I was told that there was an offer. It sure was a good deal. A Dell XPS 14z, i7 processor, 8 GB RAM and 750 GB hard drive (in lay man terms). It saved me about 500 bucks. So I swooped in and grabbed onto the offer. My new laptop arrived with a big fat green label that said “REFURBISHED”. I was angry, very angry. Now I am not sure if I was angry because my laptop had two small scratches on it or because it was covered within a limited warranty, yet again. I decided to return it even without switching it on. I am generally an angry woman. A green label that mentioned that the use of refurbished products is ‘environmentally healthy’ pissed me off even more. I went through the ordeal of having to speak very patiently with a guy from Dell. He said that he was sorry for the miscommunication but I am very sure that he was not. He must have put me on hold and chuckled away to glory. Why else would he offer to take $ 35 off my purchase if I agreed to hold on to that gadget with limited warranty? “Are you kidding me, moron?”, I wanted to yell. The bloody state tax cost me $ 42. I held my breath and said, “Send me a (‘fucking’ in my mind) return label, already.”

Eventually I did purchase a new Dell laptop. I could only afford an XPS with the i 5 processor but the good news is that it covers accidental, theft, and hardware warranty for a whole year. It arrives today. As I sit here and track the status of my package every 30 minutes, excited and relieved, and typing into my HP that can barely sit straight or hold its screen and keyboard together but can make the sound of a running engine, I realize that today is the day my HP will rest in peace. I also realize how much our lives revolve around warranty/safety/protection in today’s world.

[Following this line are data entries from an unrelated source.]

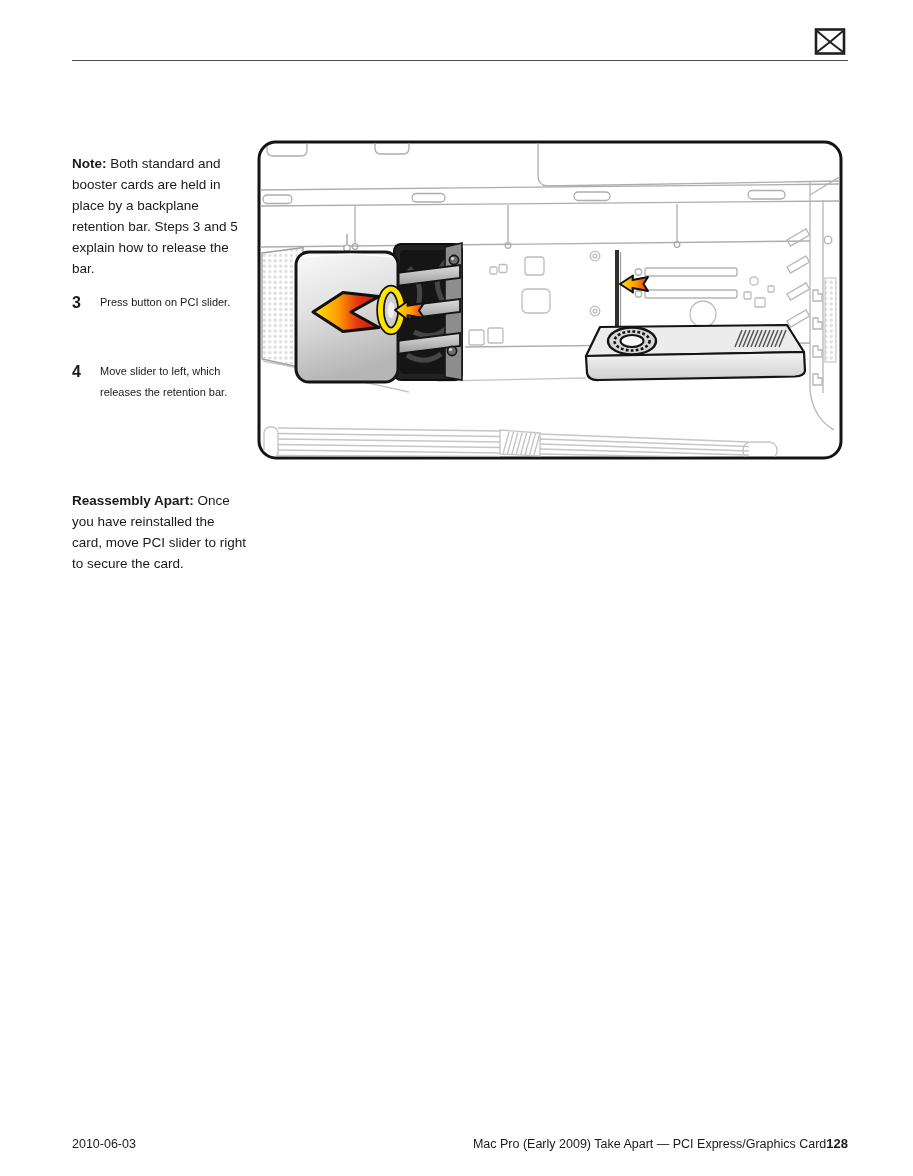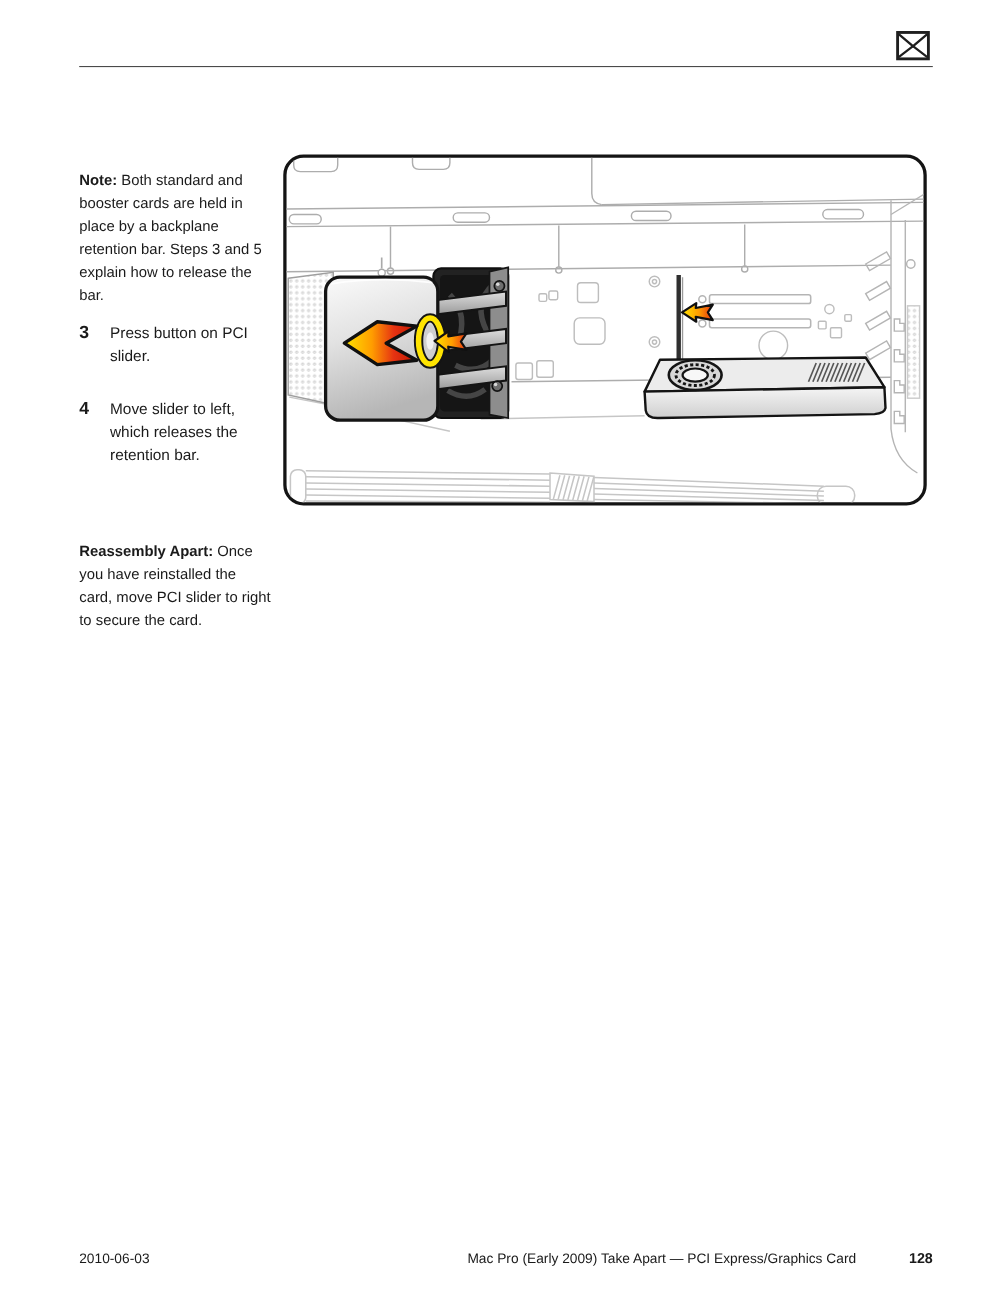--- a/index.html
+++ b/index.html
@@ -10,30 +10,30 @@
   
   .header-rule{position:absolute;left:72px;top:60px;width:776px;border-top:1.6px solid #4a4a4a;}
   .mail-icon{position:absolute;left:813px;top:26px;width:34px;height:31px;cursor:pointer;}
   
   .side-note{position:absolute;left:72px;width:176px;font-size:13.5px;line-height:21px;}
   .side-note b{font-weight:bold;}
   #note{top:139px;}
   #reassembly{top:476px;}
   .step{position:absolute;left:72px;display:flex;}
   .step-num{width:28px;font-size:16px;font-weight:bold;line-height:21px;}
-  .step-text{width:142px;font-size:14px;line-height:21px;}
+  .step-text{width:142px;font-size:11px;line-height:21px;}
   #step-3{top:292px;}
   #step-4{top:361px;}
   
   .figure{position:absolute;left:257px;top:140px;width:586px;height:320px;margin:0;}
   
   .footer{position:absolute;left:72px;top:1136px;width:776px;display:flex;
           justify-content:space-between;align-items:baseline;font-size:12.5px;}
   .footer-right{display:flex;gap:0;align-items:baseline;}
-  .page-num{font-weight:bold;font-size:13px;margin-left:48px;}
+  .page-num{font-weight:bold;font-size:13px;}
 </style>
 </head>
 <body>
 
 <div class="page">
 
   <svg class="mail-icon" viewBox="0 0 34 31">
     <rect x="3" y="3.5" width="28" height="24" fill="#ffffff" stroke="#1f1f1f" stroke-width="2.6"></rect>
     <path d="M4,5 L17,16 L30,5" fill="none" stroke="#1f1f1f" stroke-width="2"></path>
     <path d="M4,26 L17,16 M30,26 L17,16" fill="none" stroke="#1f1f1f" stroke-width="2"></path>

Why was I so fussy about having a solid warranty plan? Am I pessimistic? Was I looking for an optimistic exit in a pessimistic situation? Am I gearing up for a planned and easy future? Am I afraid of risks? Do I not know that often circumstances are never under my control?

Everything comes with a risk-free option nowadays that includes a small or big plan right into the near or far future. Gadget warranties, health and motor vehicle insurances, dinner dates, condoms, seat-belts, helmets, preparing for events way ahead of their deadlines, the fear of submission errors, procuring an employee’s emergency contact information the minute the employer offers him/her a job, planning a birthday party two months ahead, promising a friend to be there at her wedding, eagerly waiting for Sunday to catch up on the latest episode of Desperate Housewives, and the list could go on.

The question is: how sure are we about seeing the next day when we know that our life comes with no warranty?

4 thoughts on “Well Within Warranty

  1. This reminds me of a quote i read somewhere “The problem with today’s generation is that we want a permanent solution for everything in this temporary life.”

  2. This reminds me of a quote that i read somewhere which says “the problem with today’s generation is that we want a permanent solution for everything in this temporary life” !!!